There is no fixed % or amount. You MUST ignore the asking price.

Look at what the boat is WORTH on the market. Subtract any repairs required and that is your starting point. I accept that working out the value of older boats is tough.

My current boat was advertised at what the owners had bought it for plus all the work they put in. They hoped to get their investment back but that was wildly optimistic. My first offer at 40% of the asking price was rejected outright. 3 months later they came back and we negotiated a deal at just above 40%.


----------



## Maine Sail (Jan 6, 2003)

Shortnsalty said:


> It seems to me sellers are always dreaming that their boats which are not even half restored are always worth 10-15k more than NADA guidelines y.


NADA has less than zero credibility when it comes to boat value. The only truly reputable guide (emphasis on guide) is Soldboats.com which is a division of Yachtworld.com and a paid subscription. Ask your broker to print comps..

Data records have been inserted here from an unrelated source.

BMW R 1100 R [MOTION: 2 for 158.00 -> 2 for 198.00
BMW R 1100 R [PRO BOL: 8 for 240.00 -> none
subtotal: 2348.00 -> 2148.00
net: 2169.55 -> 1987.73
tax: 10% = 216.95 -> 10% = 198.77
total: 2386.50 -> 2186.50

A few years ago I collected some sold boat prices from our club members, my own boats and from a number of my customers, and compared BUC, NADA and Soldboats. NADA was obscenely off in outer space compared to _actual sale prices_. BUC was also pretty far off, often in excess of 25%, and Soldboats.com was actually correct on 58 out of the 61 sales I used. This to me means the vast majority of sales on Soldboats in my sample (North East USA) were reported correctly into the Soldboats.com database... Soldboats.com uses the actual selling price reported by the selling broker..


----------



## Jeff_H (Feb 26, 2000)

As a general rule, most boats that have a broker involved seemed to be priced 10 to 20% above the price that they sell for. I have been involved in deals where the boat sold for approximately half it's asking price and just heard about a deal where a very nice boat sold for around a quarter of the already discounted asking price. 

From your description there is no reason to assume that this boat needs a new engine since there are all kinds of reasons why an engine is hard to start that do not require a new engine. Frankly in most cases a hard starting diesel is the result of comparatively minor things. It's different if it won't start at all.

I do think you will be very disappointed with the Sailing ability of a Cape Dory after owning a Catalina 22.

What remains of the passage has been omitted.